In this manner, I become water and water becomes me. Therefore the statement that river makes man depressed, means that it actually internalize you and make you meet yourself. As a result, the act of painting water means painting longing for myself (ruminating the mythology of Narcissus), painting longing for the being, and painting longing for the ancestor of existence or canonical existence. (Should I even mention that Albrecht Dürer’s Melencolia was actually portraying an artist, and this means the depression itself is a quality artists are born with, and the fact that the depression actually means the tendency to internalize?)
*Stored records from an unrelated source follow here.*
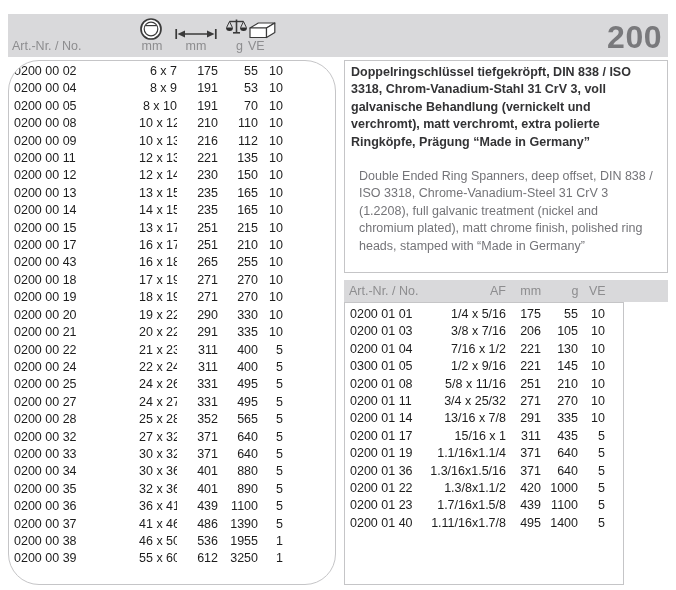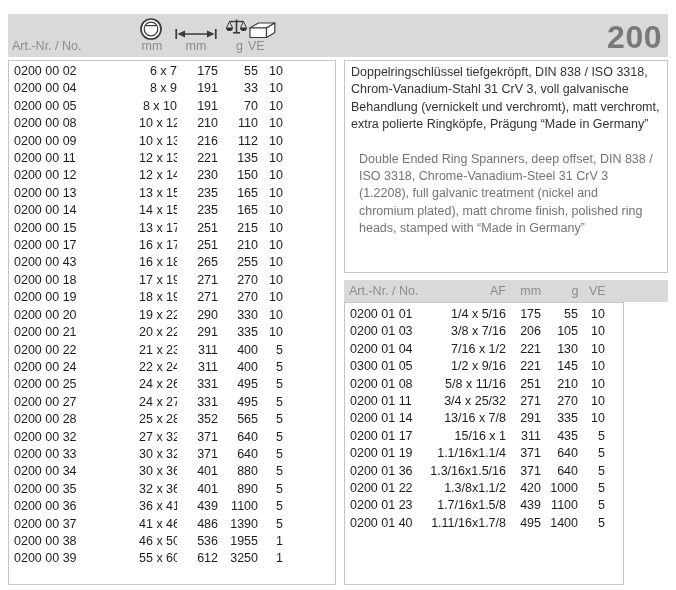--- a/index.html
+++ b/index.html
@@ -27,7 +27,7 @@
   }
   
   .box{position:absolute;background:#fff;border:1px solid #c5c5c7;box-sizing:border-box;}
-  #lbox{left:8px;top:60px;width:328px;height:525px;overflow:hidden;}
+  #lbox{left:8px;top:60px;width:328px;height:525px;overflow:hidden;border-radius:31px;}
   #desc{left:344px;top:60px;width:324px;height:213px;padding:3px 5px 0 6px;overflow:hidden;}
   #desc p{font-size:12.5px;line-height:17.4px;}
   #desc .de{margin:0 0 17px 0;color:#333335;}

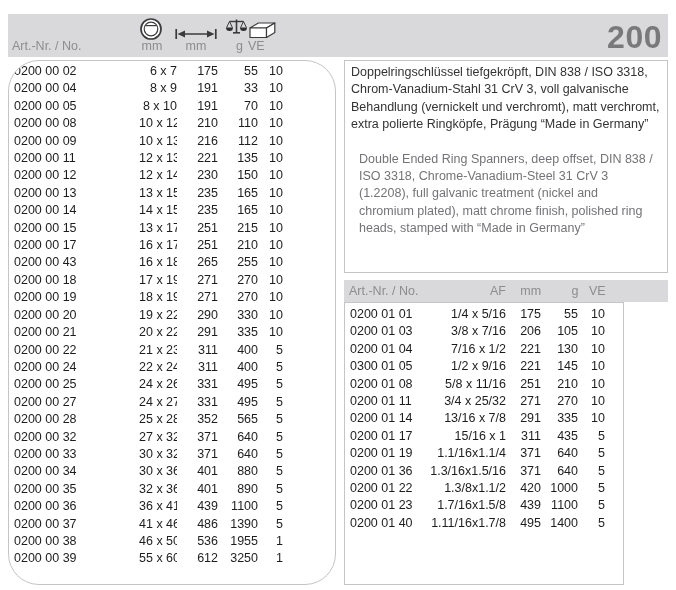--- a/index.html
+++ b/index.html
@@ -30,7 +30,7 @@
   #lbox{left:8px;top:60px;width:328px;height:525px;overflow:hidden;border-radius:31px;}
   #desc{left:344px;top:60px;width:324px;height:213px;padding:3px 5px 0 6px;overflow:hidden;}
   #desc p{font-size:12.5px;line-height:17.4px;}
-  #desc .de{margin:0 0 17px 0;color:#333335;}
+  #desc .de{margin:0 0 17px 0;color:#333335;font-weight:bold;}
   #desc .en{margin:8px;color:#747478;}
   #rband{position:absolute;left:344px;top:280px;width:324px;height:22px;background:#d9d9db;}
   #rbox{left:344px;top:302px;width:280px;height:283px;overflow:hidden;}

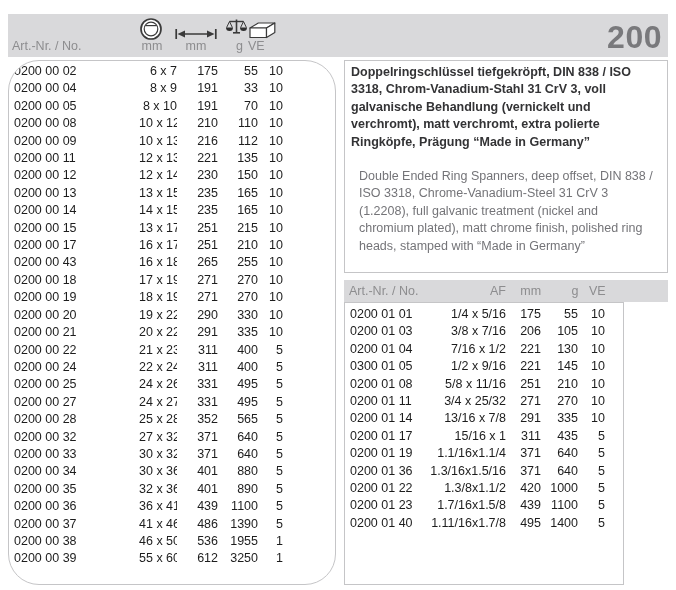--- a/index.html
+++ b/index.html
@@ -122,7 +122,7 @@
           <td class="c1">0200 00 04</td>
           <td class="r">8 x 9</td>
           <td class="r">191</td>
-          <td class="r">33</td>
+          <td class="r">53</td>
           <td class="r">10</td>
           <td></td>
         </tr>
Chang-ae Song paints water. However, it is not just painting water, but paint water with water. Consider it in that water and I become one, you can say that this is an example of even better assimilation. If just painting water keeps the certain distance between water and self and host and guest separated, painting water with water eliminates that distance, and It is easy to be erased case. It must be why the artist paints water with water. Painting water at the same time she wanted to paint water itself (probably has different meaning from Kant’s water itself but also is same) and wanted to become one with water, and like this actually wanted to paint self as painting water. Then she wanted to say that I am water and water is me, and me, existence, world, universe is nothing but water (or something like water.) She must have wanted to paint that state and dimension. (In fact one of her paintings which she composed photos and painted gives an example of the artist becoming one with water.)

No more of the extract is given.